The voice carries over the anchorage as if down from the dark, oaken halls of time; as if it’s rich baritone had been seasoned by long watches over Arctic wastes. I squint through the wheelhouse windows to see, outlined against the dusky red glare, the shadowy form of a man in a long, black watch-coat and tattered top hat clutching a lee shroud in one hand and a smoldering pipe in the other. He seems a vestige of the age of working sail, as if all the hard-won wisdom gained in man’s endless toil on the sea were pithily encoded in his melancholy aspect and stern admonitions.

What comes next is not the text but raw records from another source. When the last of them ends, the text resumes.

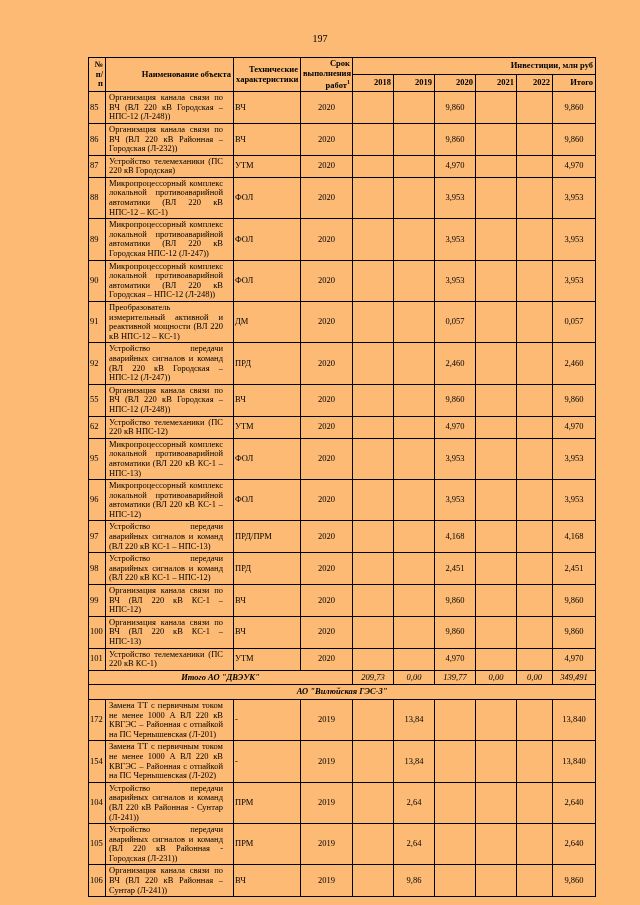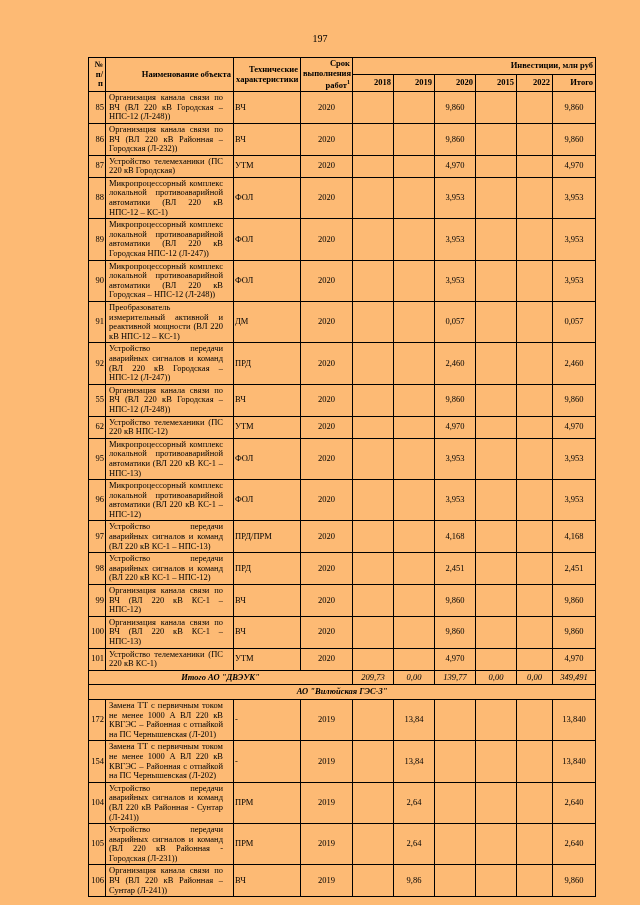--- a/index.html
+++ b/index.html
@@ -71,7 +71,7 @@
         <th>2018</th>
         <th>2019</th>
         <th>2020</th>
-        <th>2015</th>
+        <th>2021</th>
         <th>2022</th>
         <th>Итого</th>
       </tr>

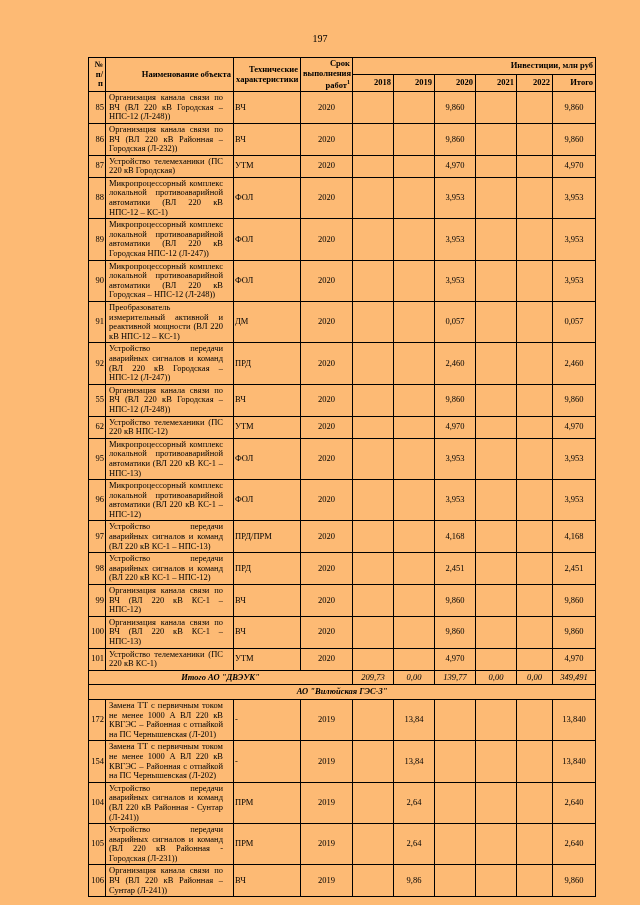--- a/index.html
+++ b/index.html
@@ -25,7 +25,7 @@
   }
   thead sup { font-size: 6px; }
   td { font-size: 8.5px; line-height: 1.13; }
-  td.num  { text-align: right; vertical-align: middle; padding: 1px; }
+  td.num  { text-align: left; vertical-align: middle; padding: 1px; }
   td.name { text-align: justify; vertical-align: top; padding: 1px 10px 1px 3px; }
   td.tech { vertical-align: middle; padding: 1px; }
   td.term { text-align: center; vertical-align: middle; padding: 1px; }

“Have ye checked through-hull fittings? Ye don’t want to invite the whole Salish Sea aboard do ye?”
“Well I’ve been busy trying to…”
“Avast ye greenhorn! Jettison all the hackneyed claptrap of useless words and get to the point!”
I resent these rude intrusions upon my peaceful moorings and, in less charitable hours, wonder how McWhirr’s “gaunt form” would look hanging from Old Hand’s yard arm. He would probably make a good scarecrow.
Voyage on the Salish Sea
The 30 mile passage from Port Madison to Port Townsend is marked by the doleful names of voyages that came to grief on the Salish Sea. It is the saga of sunken tin-pot steamers who plied the vertiginous depths of Admiralty Inlet and now lie some fathoms deep among the fouled chain of time and memory. The place names along the first leg of Old Hand’s forth-coming voyage to the San Juan Islands bear testament to historic, tortured founderings: Point no Point, Skunk Bay and Foulweather Bluff.
Perhaps the names are meant as caution to jaded yatchies who, besotted by the mirror calm of the convergence zone and assured by their virtual, abstract trajectories, sail blithely on over the sun-dappled main while toasting a lowering Margarita sky. What are these names but vague appellations foor that stubborn tyranny of tide and rock that mark this bewitchingly placid and, by turns, malevolent stretch of sea? And what are all our errant eastings, leewardings and embarkations but the the soul’s recurrent flight into the dream time–the Homeric drive by which all voyages are undertaken–and part of the eternal, unquenchable drive toward the further, mythic shore.
My plan is to sail with the new September moon toward a not-too-adventurous landfall in the San Juan Islands and there to blithely hang amid the encantadas of the north; to seek, to groove, to go where no green lubber has gone before, that my soul might find solace, inspiration and release.
Who knows? Maybe even that old Miphisto of the sea, that horn-fisted coot with the line-squall scowl might loom again in the night, his gaunt profile etched against the thundering flash of doomsday. For none but Saturnius McWhirr can skipper Old Hand proper. None but he can set the serpentine track of this labored narrative on a course that is steady and true.